Give the lines again exactly as they appear, from the first line of the listing through the line containing "delivery date: 2016-08-29 -> 2016-08-30", and omit every picture.

###

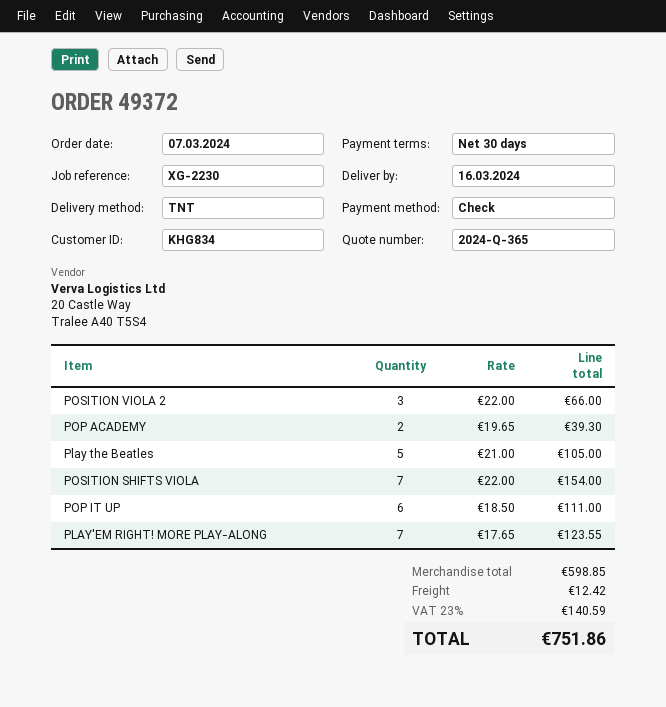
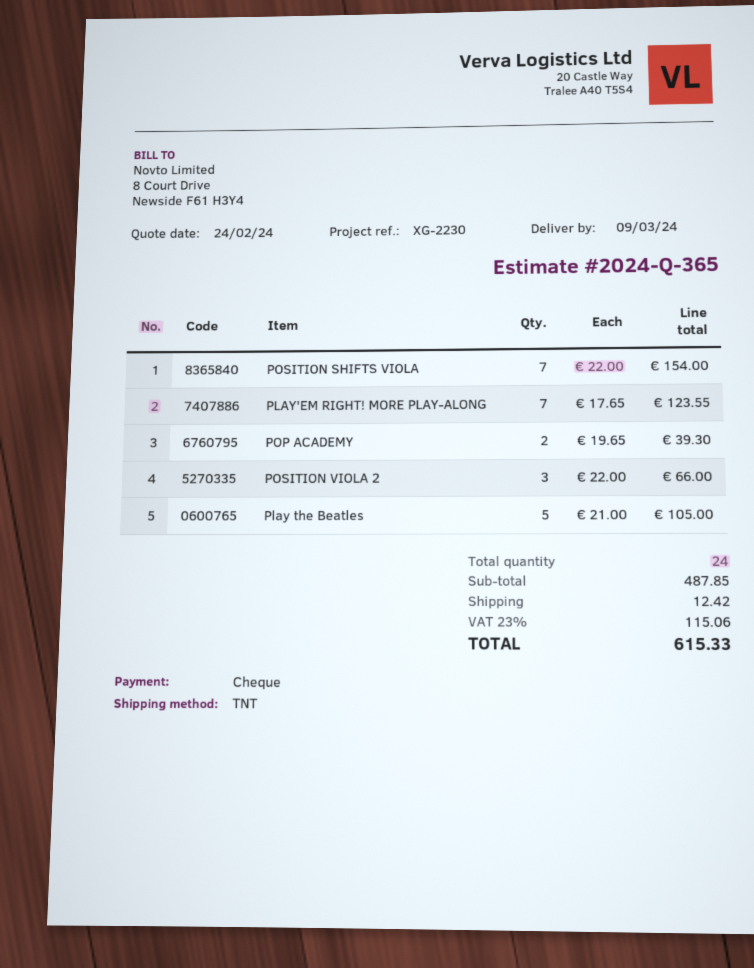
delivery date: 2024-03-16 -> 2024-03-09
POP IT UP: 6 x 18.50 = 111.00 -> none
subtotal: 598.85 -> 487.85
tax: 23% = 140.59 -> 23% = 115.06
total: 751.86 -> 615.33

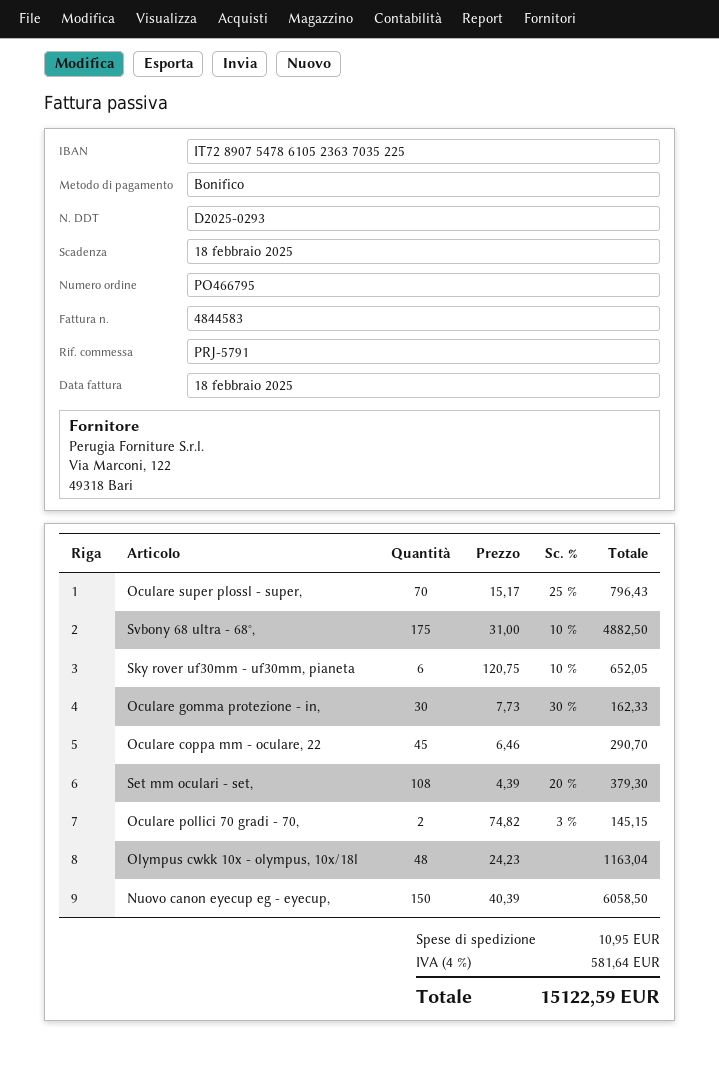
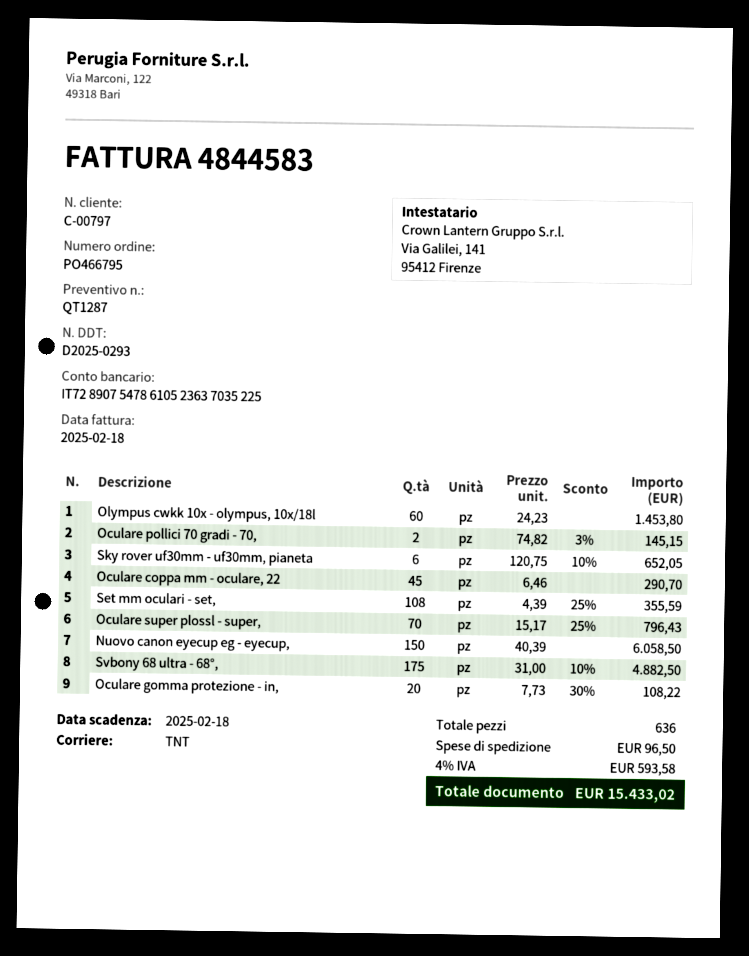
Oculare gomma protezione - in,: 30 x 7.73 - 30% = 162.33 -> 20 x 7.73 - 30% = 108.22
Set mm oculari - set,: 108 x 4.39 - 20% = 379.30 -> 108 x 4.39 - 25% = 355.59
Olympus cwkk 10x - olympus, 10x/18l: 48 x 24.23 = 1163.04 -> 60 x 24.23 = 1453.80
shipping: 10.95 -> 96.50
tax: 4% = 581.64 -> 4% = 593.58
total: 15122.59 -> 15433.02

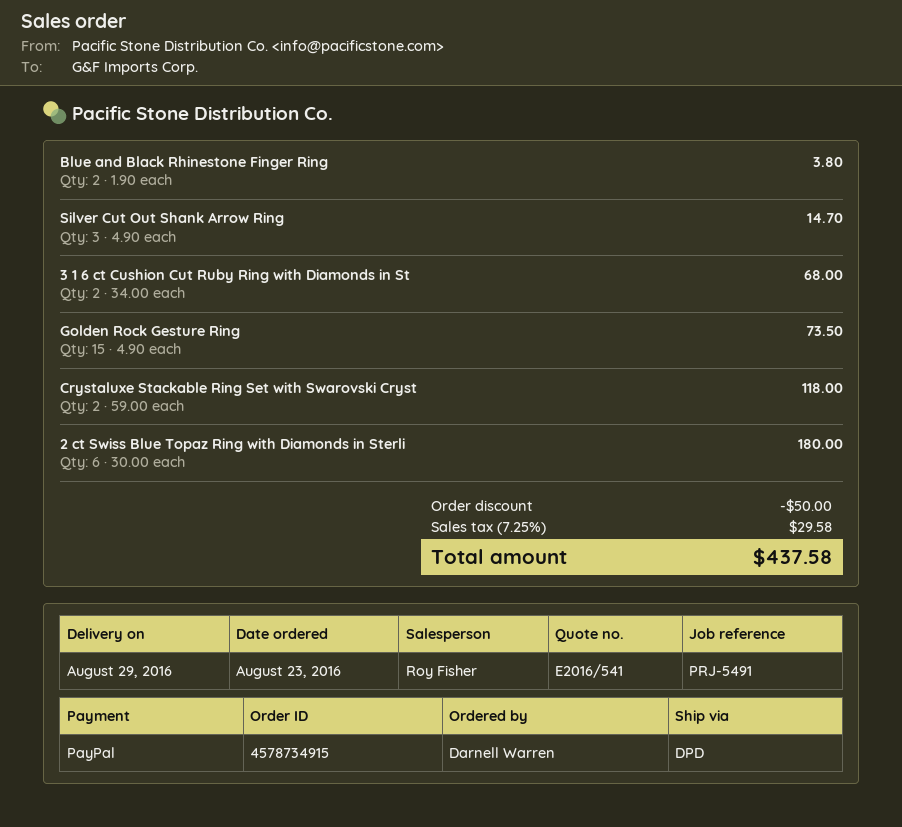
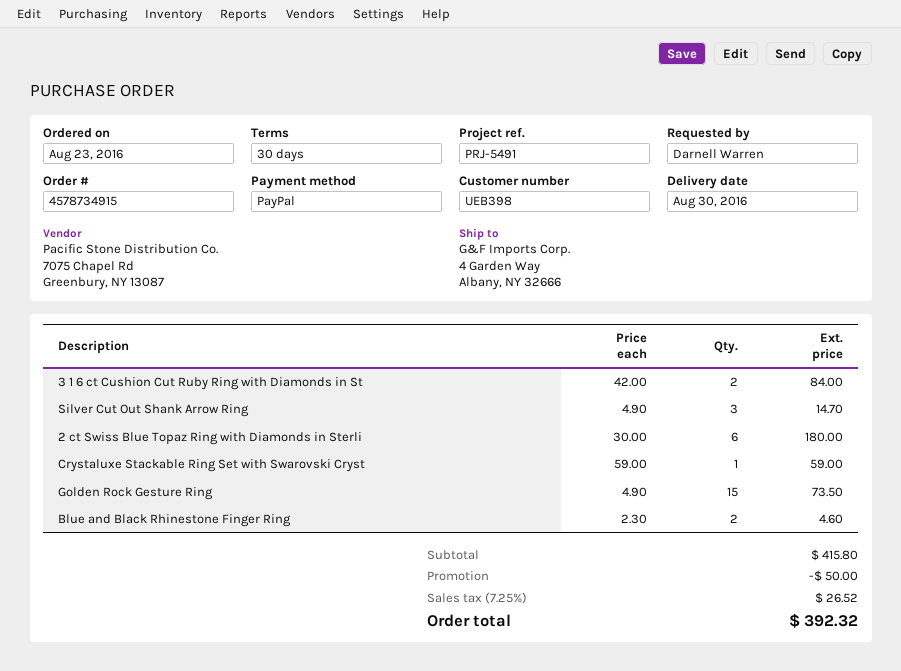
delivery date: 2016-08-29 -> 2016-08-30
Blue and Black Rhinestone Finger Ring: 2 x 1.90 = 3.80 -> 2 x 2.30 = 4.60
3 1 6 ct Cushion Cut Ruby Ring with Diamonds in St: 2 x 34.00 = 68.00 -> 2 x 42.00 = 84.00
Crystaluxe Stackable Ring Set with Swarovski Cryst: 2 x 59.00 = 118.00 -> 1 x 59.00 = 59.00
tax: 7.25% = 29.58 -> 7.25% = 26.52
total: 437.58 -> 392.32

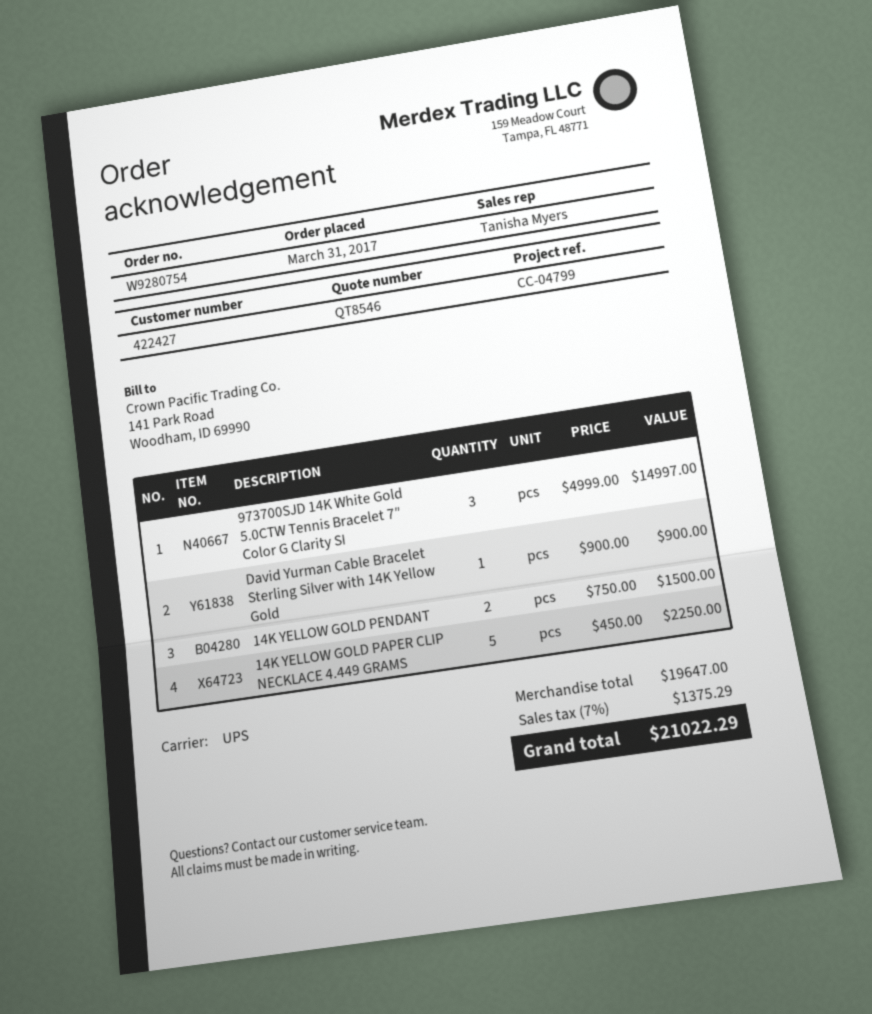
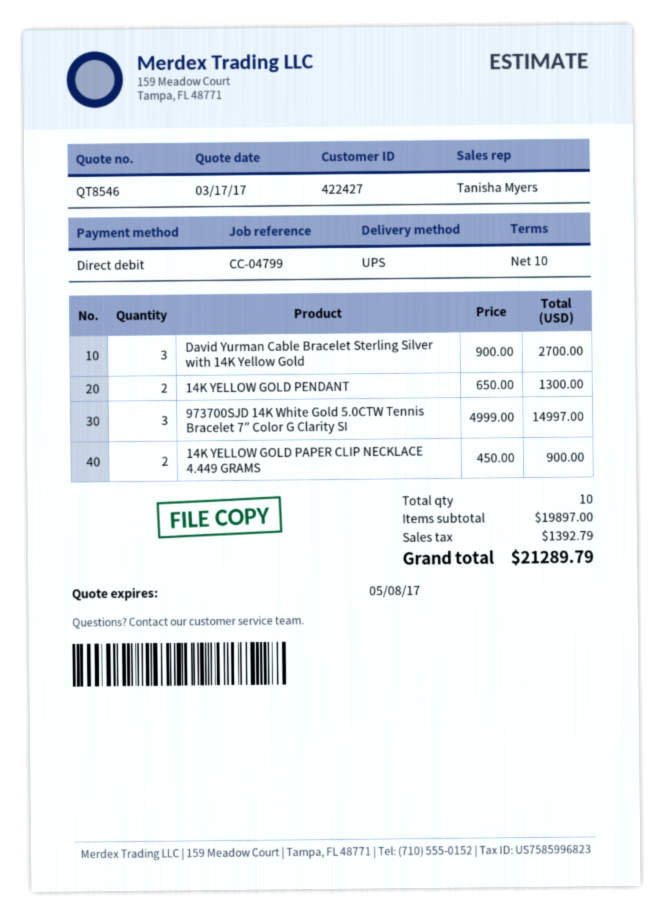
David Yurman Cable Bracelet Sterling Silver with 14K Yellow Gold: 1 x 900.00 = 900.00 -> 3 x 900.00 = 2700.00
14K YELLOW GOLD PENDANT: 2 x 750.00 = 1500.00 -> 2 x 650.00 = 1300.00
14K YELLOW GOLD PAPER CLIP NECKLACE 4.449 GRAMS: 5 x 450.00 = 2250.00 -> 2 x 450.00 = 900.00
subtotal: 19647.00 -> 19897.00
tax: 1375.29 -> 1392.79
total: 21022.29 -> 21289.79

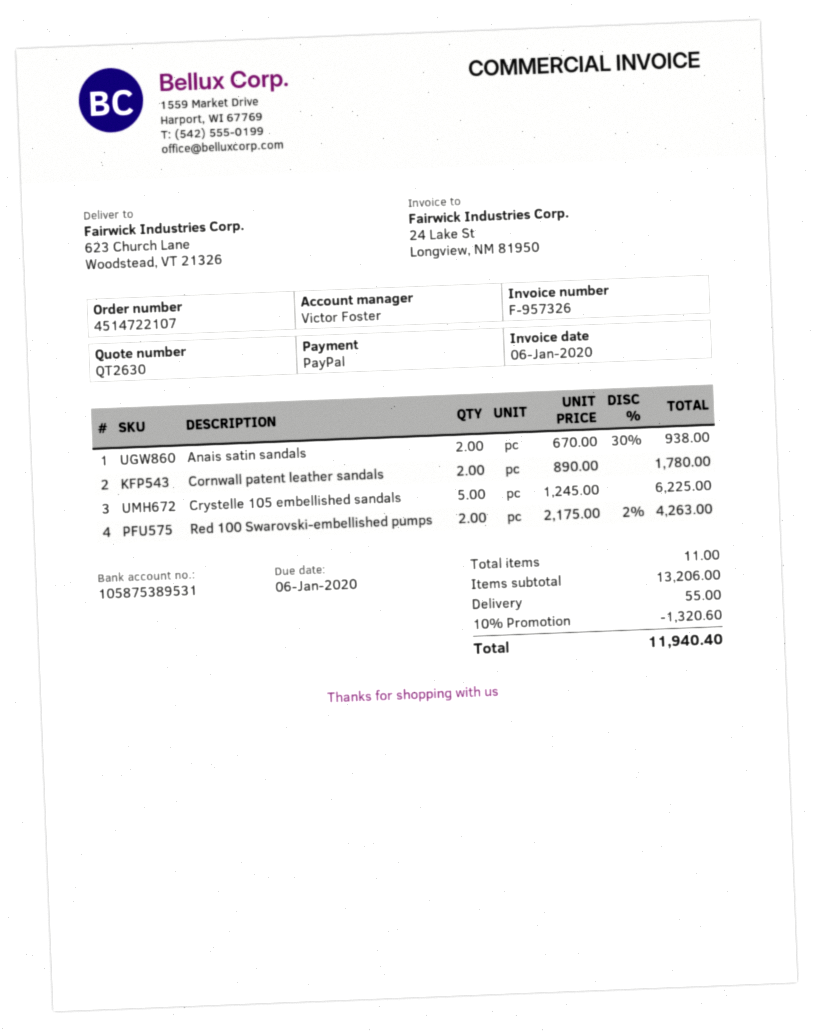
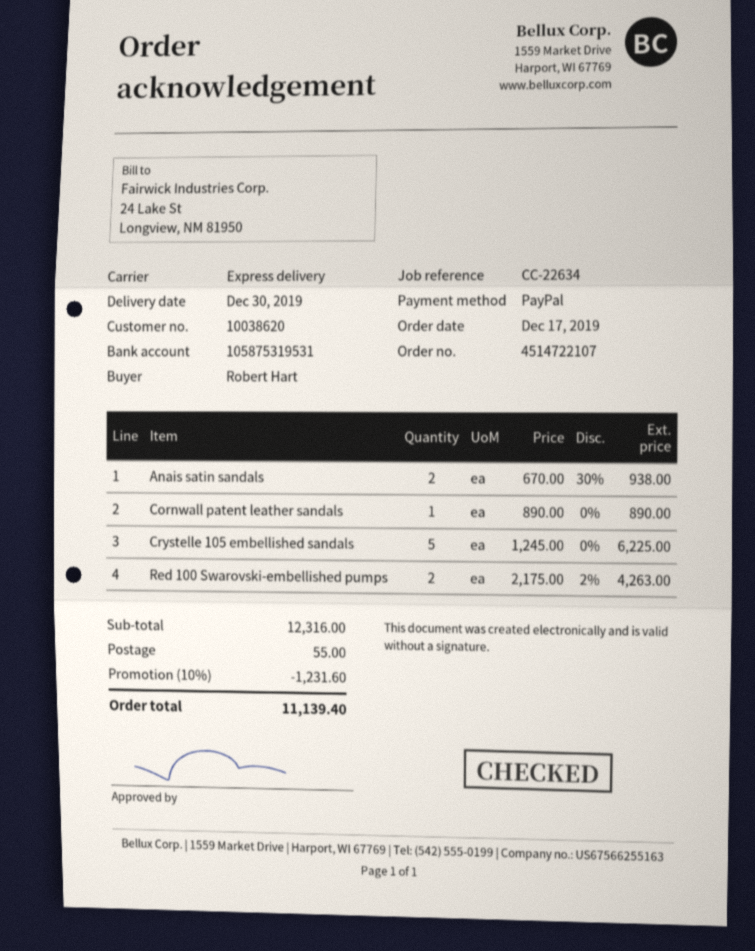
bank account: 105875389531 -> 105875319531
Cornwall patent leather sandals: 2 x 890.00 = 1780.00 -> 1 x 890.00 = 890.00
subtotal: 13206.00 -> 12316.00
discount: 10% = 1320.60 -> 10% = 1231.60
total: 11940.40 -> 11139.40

###

### TASK OUTPUT
delivery date: 2024-03-16 -> 2024-03-09
POP IT UP: 6 x 18.50 = 111.00 -> none
subtotal: 598.85 -> 487.85
tax: 23% = 140.59 -> 23% = 115.06
total: 751.86 -> 615.33

Oculare gomma protezione - in,: 30 x 7.73 - 30% = 162.33 -> 20 x 7.73 - 30% = 108.22
Set mm oculari - set,: 108 x 4.39 - 20% = 379.30 -> 108 x 4.39 - 25% = 355.59
Olympus cwkk 10x - olympus, 10x/18l: 48 x 24.23 = 1163.04 -> 60 x 24.23 = 1453.80
shipping: 10.95 -> 96.50
tax: 4% = 581.64 -> 4% = 593.58
total: 15122.59 -> 15433.02

delivery date: 2016-08-29 -> 2016-08-30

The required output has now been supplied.